_Brief_. Leave out the pictures and set down exactly the lines from the start of the listing through the one with "top: 166px;", both included.

_Supplied data_.
++++++++
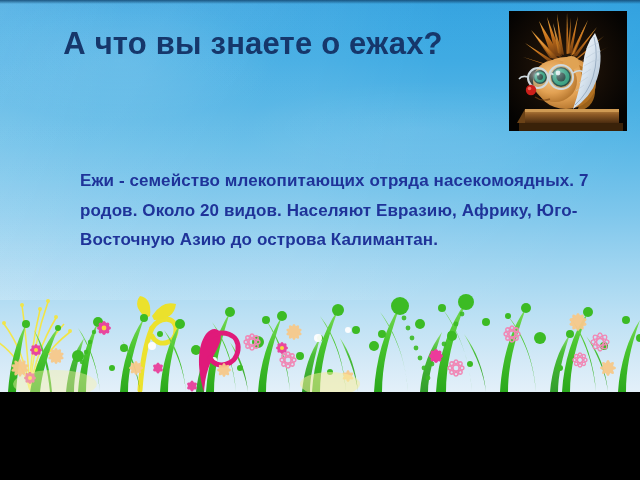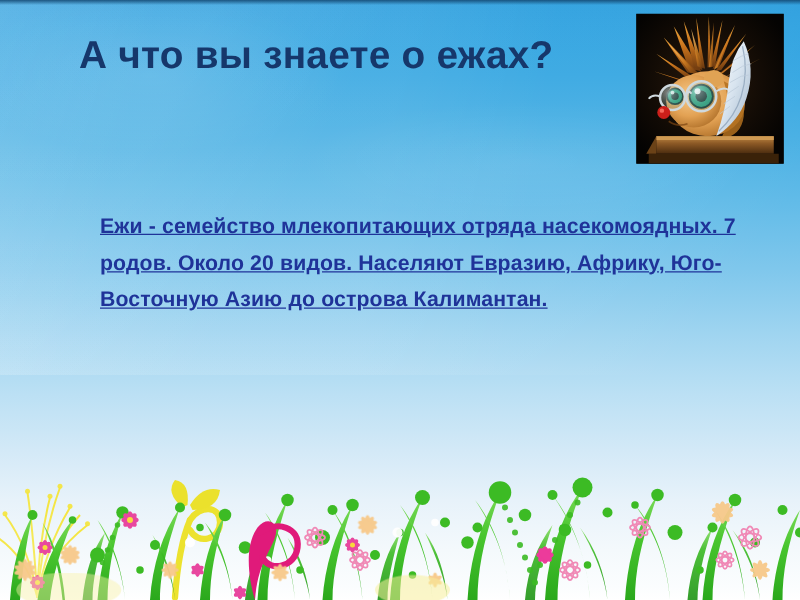--- a/index.html
+++ b/index.html
@@ -10,21 +10,21 @@
   body {
     width: 640px;
     height: 480px;
     overflow: hidden;
     font-family: "Liberation Sans", sans-serif;
   }
 
   #slide {
     position: relative;
     width: 640px;
-    height: 480px;
+    height: 392px;
     overflow: hidden;
     
     background:
       linear-gradient(to bottom,
         #2b9ede 0px,
         #2fa2e0 22px,
         #36a7e2 60px,
         #49b0e4 110px,
         #61bbe8 160px,
         #7fc7ec 215px,
@@ -78,21 +78,20 @@
   #body-text {
     position: absolute;
     left: 80px;
     top: 166px;
     width: 540px;
     font-size: 17px;
     line-height: 29.5px;
     font-weight: bold;
     color: #1f3399;
     letter-spacing: 0.1px;
-    text-decoration: underline;
   }
 
   
   #picture-frame {
     position: absolute;
     left: 509px;
     top: 11px;
     width: 118px;
     height: 120px;
     background: #050403;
++++++++
_Result of the task_.
--- a/index.html
+++ b/index.html
@@ -10,21 +10,21 @@
   body {
     width: 640px;
     height: 480px;
     overflow: hidden;
     font-family: "Liberation Sans", sans-serif;
   }
 
   #slide {
     position: relative;
     width: 640px;
-    height: 480px;
+    height: 392px;
     overflow: hidden;
     
     background:
       linear-gradient(to bottom,
         #2b9ede 0px,
         #2fa2e0 22px,
         #36a7e2 60px,
         #49b0e4 110px,
         #61bbe8 160px,
         #7fc7ec 215px,
@@ -78,21 +78,20 @@
   #body-text {
     position: absolute;
     left: 80px;
     top: 166px;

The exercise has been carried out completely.